- From: Jan Grant <Jan.Grant@bristol.ac.uk>
- Date: Tue, 10 Apr 2001 11:41:02 +0100 (BST)
- To: Danny Ayers <danny@panlanka.net>
- cc: Sandro Hawke <sandro@w3.org>, www-rdf-interest <www-rdf-interest@w3.org>
On Tue, 10 Apr 2001, Danny Ayers wrote: > > <- Issue 1: RDF M&S Does Not Provide Sets > <- > <- The argument against them I've heard is "we don't have an enforcement > <- mechanism" (for duplicates, so use bags) or "we have to provide them > <- in some order" (so use lists). > <- > <- I think those arguments against defining a vocabulary for > <- communicating information about set membership are, to put it mildly, > <- weak. > <- > <- On the first point, you don't need to provide an enforcement > <- mechanism. If someone says "X contains 3" and then "X contains 3" > <- again, well, you know "X contains 3". No problem. > > IANAL, but don't we still need to be able to tell the difference between > e.g. {1, 2, 3, 4} and {1, 3, 2, 3, 3, 3, 4, 3}? What difference? They're both representations of the same set. > There is definitely elegance to LISP-style lists, though personally I can't > judge how appropriate they would be in this context - the RDF model is > pretty much object-orientated (maybe transformed a little) - how well does > the mix of lists & objects work in e.g. CLOS? I was initially taken with this construct (I think pretty much everybody has invented this as a notion as some point) but I'm less inclined to like it now. Why? Weeeell, why not use something slicker, like balanced trees? Or any other data structure of your choice? I prefer the abstraction of just using numbered members.

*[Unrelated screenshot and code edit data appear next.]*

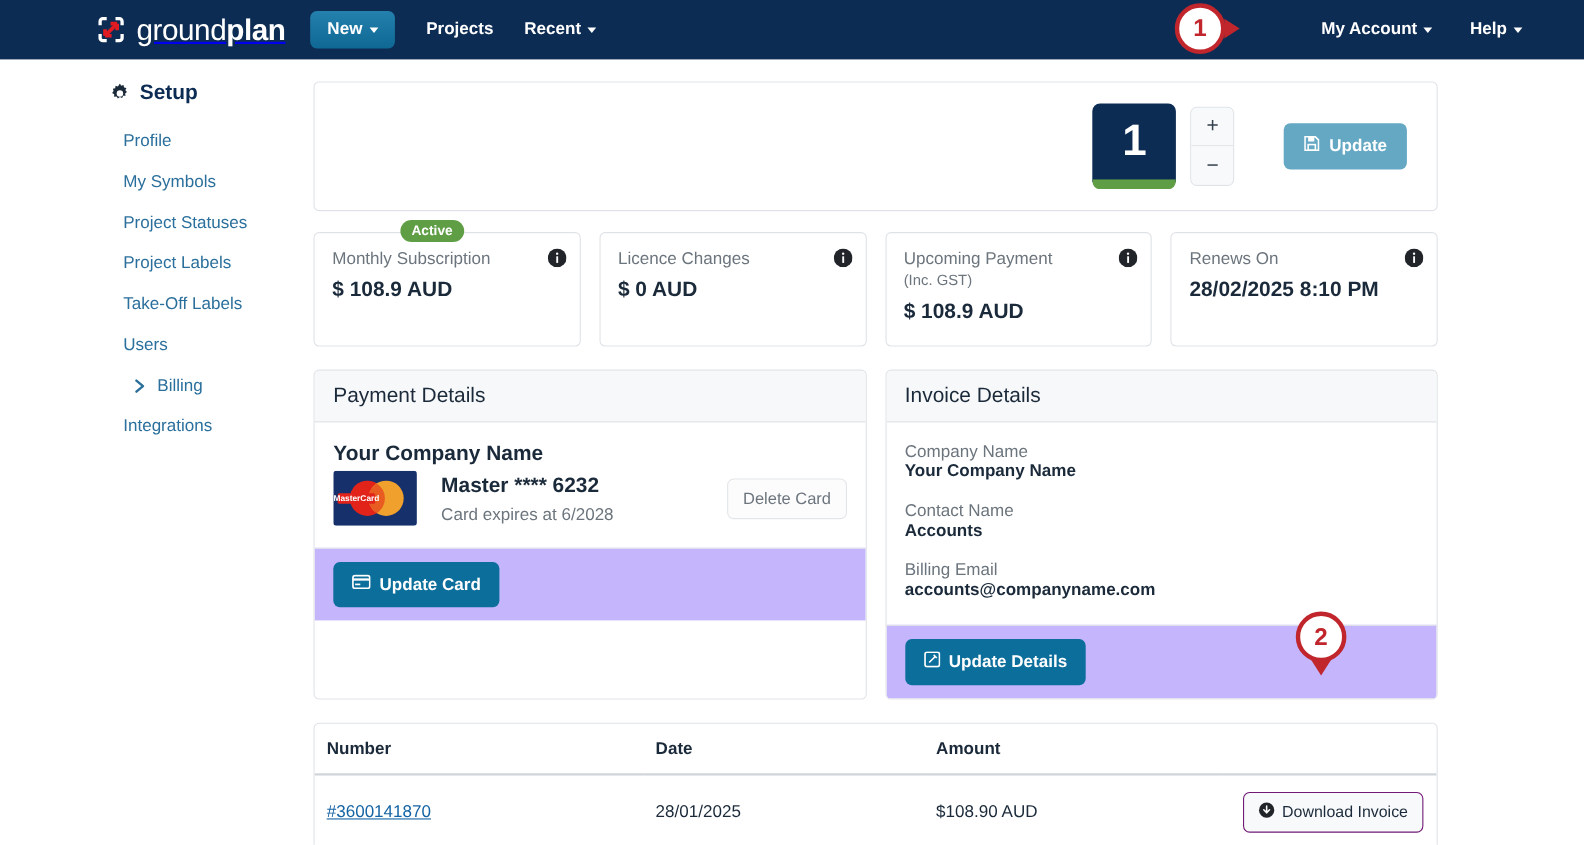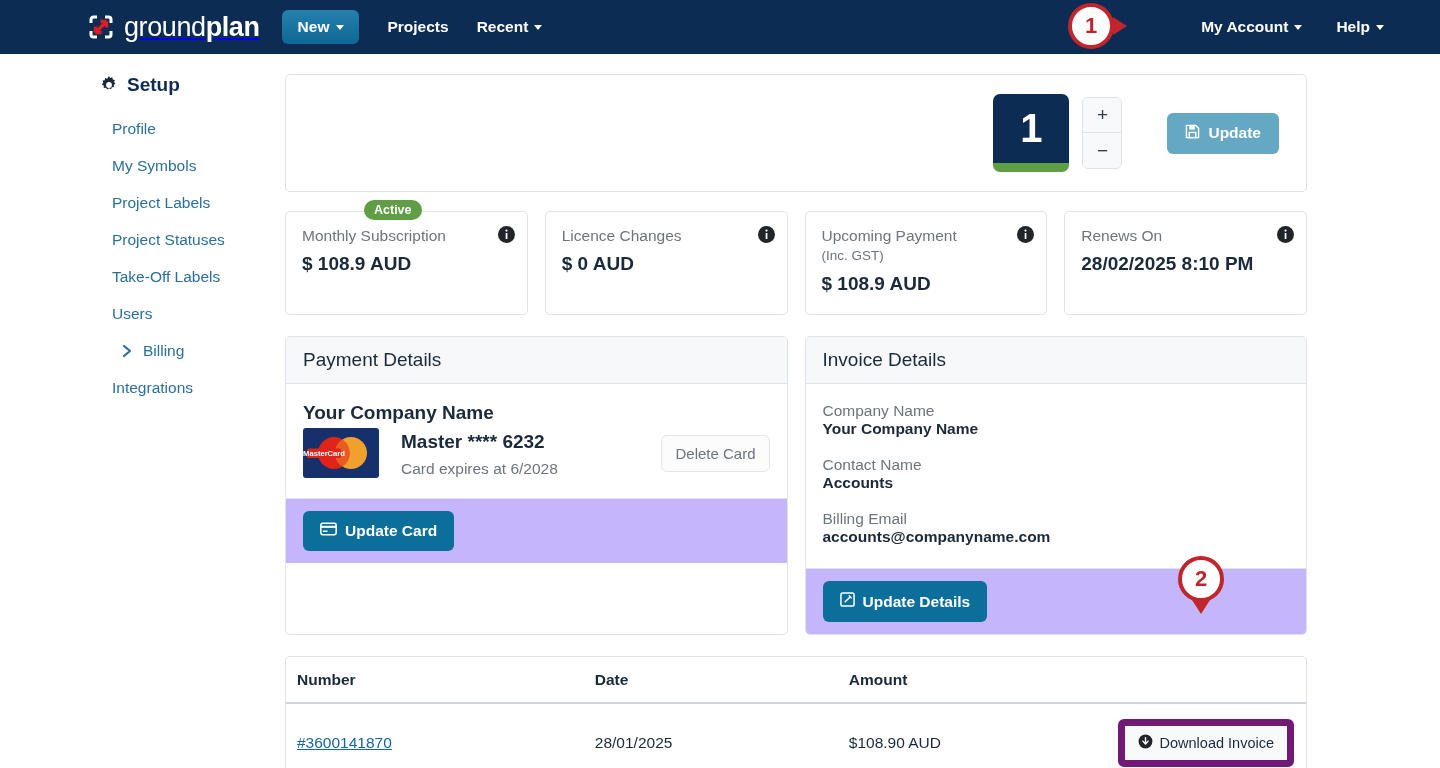"Project Labels" a.side-item { order: before "Project Statuses" -> after "Project Statuses" }
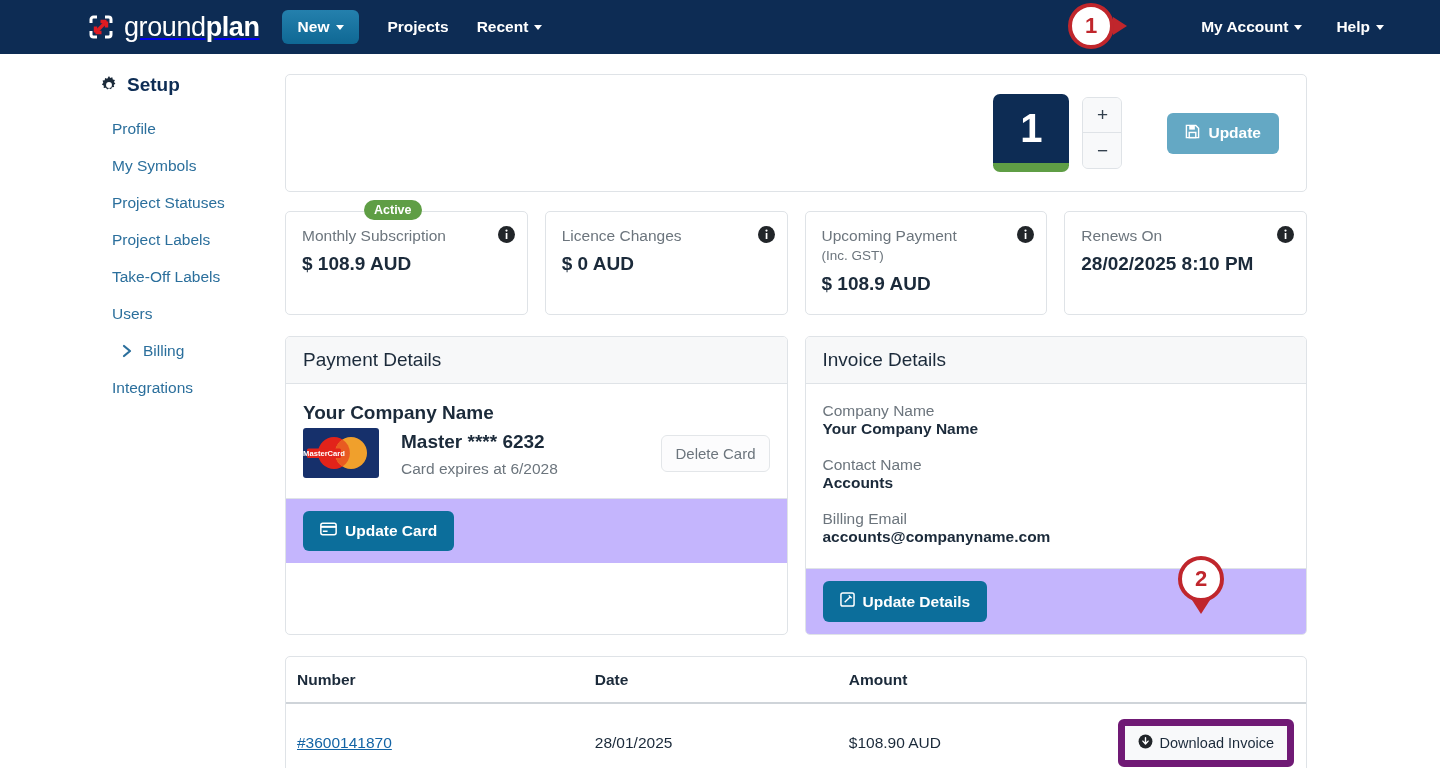"Download Invoice" .btn-dl { border: 7px solid #701a75 -> 1px solid #701a75 }
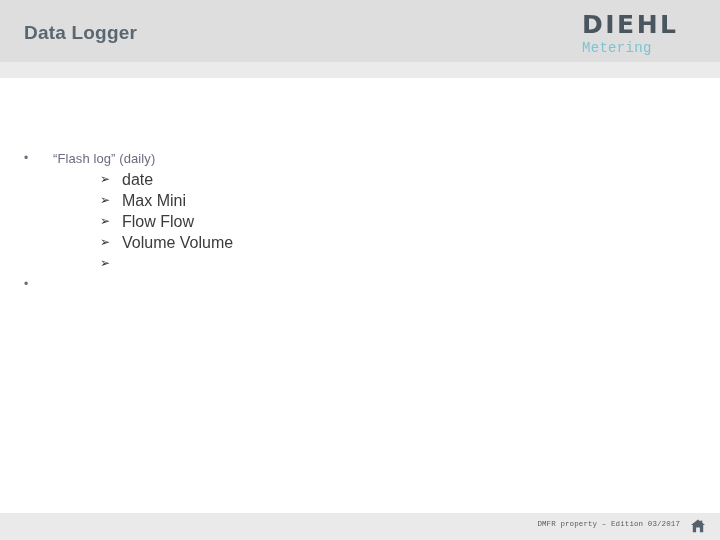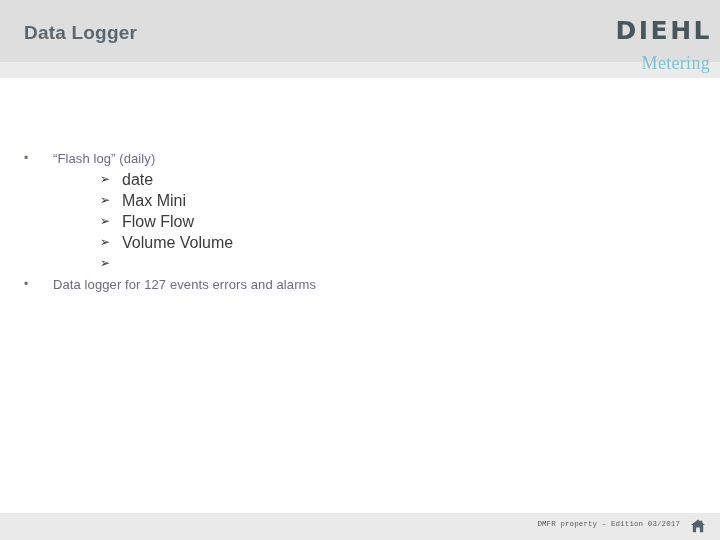"DIEHL" .logo { text-align: right -> left; top: 18px -> 12px }
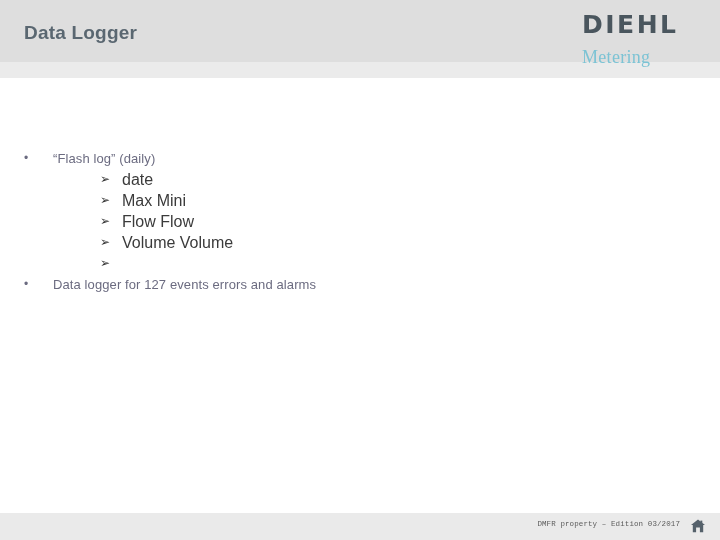"Metering" .logo-sub { font-family: Liberation Serif, serif -> Liberation Mono, monospace; font-size: 18px -> 14px; margin-top: 11px -> 4px }
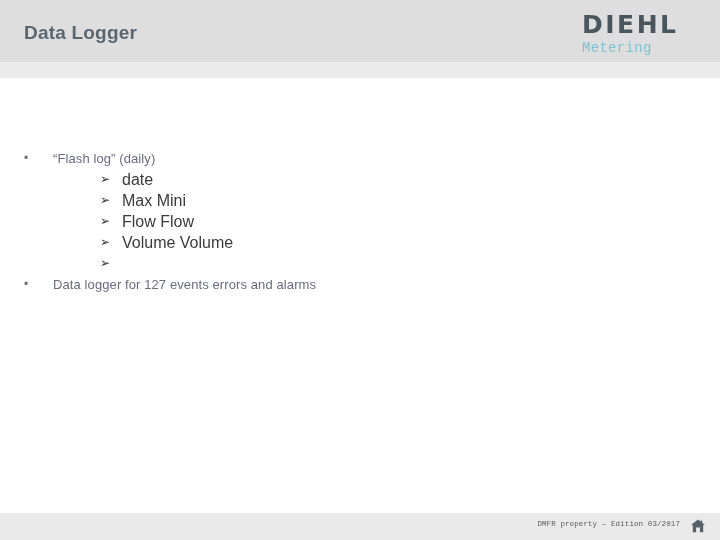"Data logger for 127 events" span.bullet-text { html: <span>Data logger for 127 events errors and alarms</span> -> none }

An RDF implementation is free to use whatever datastructure it pleases behind the scenes*; given a little API support, there need be no O(n) cost for fetching the _n_th sequence member, etc. jan * http://tribble.ilrt.bris.ac.uk/~cmjg/rdf/java/RDF.tar.gz for a snapshot of an (in-progress) example of this, amongst other things. -- jan grant, ILRT, University of Bristol. http://www.ilrt.bris.ac.uk/ Tel +44(0)117 9287163 Fax +44 (0)117 9287112 RFC822 jan.grant@bris.ac.uk User interface? I hardly know 'er!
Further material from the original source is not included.